### Front-end code edit data
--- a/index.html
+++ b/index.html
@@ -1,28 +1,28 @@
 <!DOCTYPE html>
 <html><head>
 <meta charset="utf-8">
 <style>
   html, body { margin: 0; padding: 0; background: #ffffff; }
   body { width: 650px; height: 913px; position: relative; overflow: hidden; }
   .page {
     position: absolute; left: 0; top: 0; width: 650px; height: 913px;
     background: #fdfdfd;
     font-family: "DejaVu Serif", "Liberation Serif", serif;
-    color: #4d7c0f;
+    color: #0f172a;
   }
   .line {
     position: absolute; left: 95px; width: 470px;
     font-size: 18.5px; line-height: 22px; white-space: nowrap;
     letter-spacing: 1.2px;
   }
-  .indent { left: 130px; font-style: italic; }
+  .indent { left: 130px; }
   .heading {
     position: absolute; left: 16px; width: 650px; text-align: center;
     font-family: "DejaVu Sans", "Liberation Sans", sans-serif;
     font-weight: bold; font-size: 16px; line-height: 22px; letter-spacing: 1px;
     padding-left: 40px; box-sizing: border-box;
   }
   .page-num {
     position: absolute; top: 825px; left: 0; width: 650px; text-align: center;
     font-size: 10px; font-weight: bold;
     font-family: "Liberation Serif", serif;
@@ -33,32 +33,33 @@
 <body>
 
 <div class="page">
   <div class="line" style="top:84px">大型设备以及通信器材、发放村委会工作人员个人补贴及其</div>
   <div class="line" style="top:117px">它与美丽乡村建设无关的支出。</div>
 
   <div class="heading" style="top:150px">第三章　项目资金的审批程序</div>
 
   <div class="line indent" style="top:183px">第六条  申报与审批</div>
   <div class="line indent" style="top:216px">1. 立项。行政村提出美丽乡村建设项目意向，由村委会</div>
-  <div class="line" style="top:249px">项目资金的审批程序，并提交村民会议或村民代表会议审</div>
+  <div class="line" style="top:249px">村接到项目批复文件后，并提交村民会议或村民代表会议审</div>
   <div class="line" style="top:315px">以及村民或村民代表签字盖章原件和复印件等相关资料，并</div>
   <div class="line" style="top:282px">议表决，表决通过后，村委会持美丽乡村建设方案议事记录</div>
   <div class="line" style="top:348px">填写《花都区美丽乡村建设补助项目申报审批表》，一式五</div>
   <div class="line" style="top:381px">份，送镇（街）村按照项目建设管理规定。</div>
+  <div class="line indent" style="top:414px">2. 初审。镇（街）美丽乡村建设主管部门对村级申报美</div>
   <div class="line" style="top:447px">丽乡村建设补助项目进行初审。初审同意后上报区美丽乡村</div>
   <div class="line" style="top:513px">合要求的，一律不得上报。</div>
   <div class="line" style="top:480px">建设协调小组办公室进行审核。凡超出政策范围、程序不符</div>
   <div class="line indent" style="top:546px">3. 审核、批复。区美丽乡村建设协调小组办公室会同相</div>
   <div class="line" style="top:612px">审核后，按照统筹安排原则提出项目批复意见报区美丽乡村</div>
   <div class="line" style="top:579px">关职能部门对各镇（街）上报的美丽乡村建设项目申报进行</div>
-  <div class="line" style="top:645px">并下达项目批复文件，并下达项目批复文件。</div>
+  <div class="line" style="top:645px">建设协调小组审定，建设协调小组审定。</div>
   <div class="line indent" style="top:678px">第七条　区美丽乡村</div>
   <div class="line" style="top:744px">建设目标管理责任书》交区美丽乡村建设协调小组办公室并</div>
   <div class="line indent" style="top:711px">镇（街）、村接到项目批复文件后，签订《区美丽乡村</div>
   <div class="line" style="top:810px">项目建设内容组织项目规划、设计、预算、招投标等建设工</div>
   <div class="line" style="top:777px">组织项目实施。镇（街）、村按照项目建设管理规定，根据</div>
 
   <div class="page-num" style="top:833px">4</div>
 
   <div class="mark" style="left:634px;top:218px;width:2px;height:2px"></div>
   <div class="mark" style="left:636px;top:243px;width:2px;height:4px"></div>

### EXERCISE
Every line above that holds the word "absolute" needs to be copied.

### THE ANSWER
     position: absolute; left: 0; top: 0; width: 650px; height: 913px;
     position: absolute; left: 95px; width: 470px;
     position: absolute; left: 16px; width: 650px; text-align: center;
     position: absolute; top: 825px; left: 0; width: 650px; text-align: center;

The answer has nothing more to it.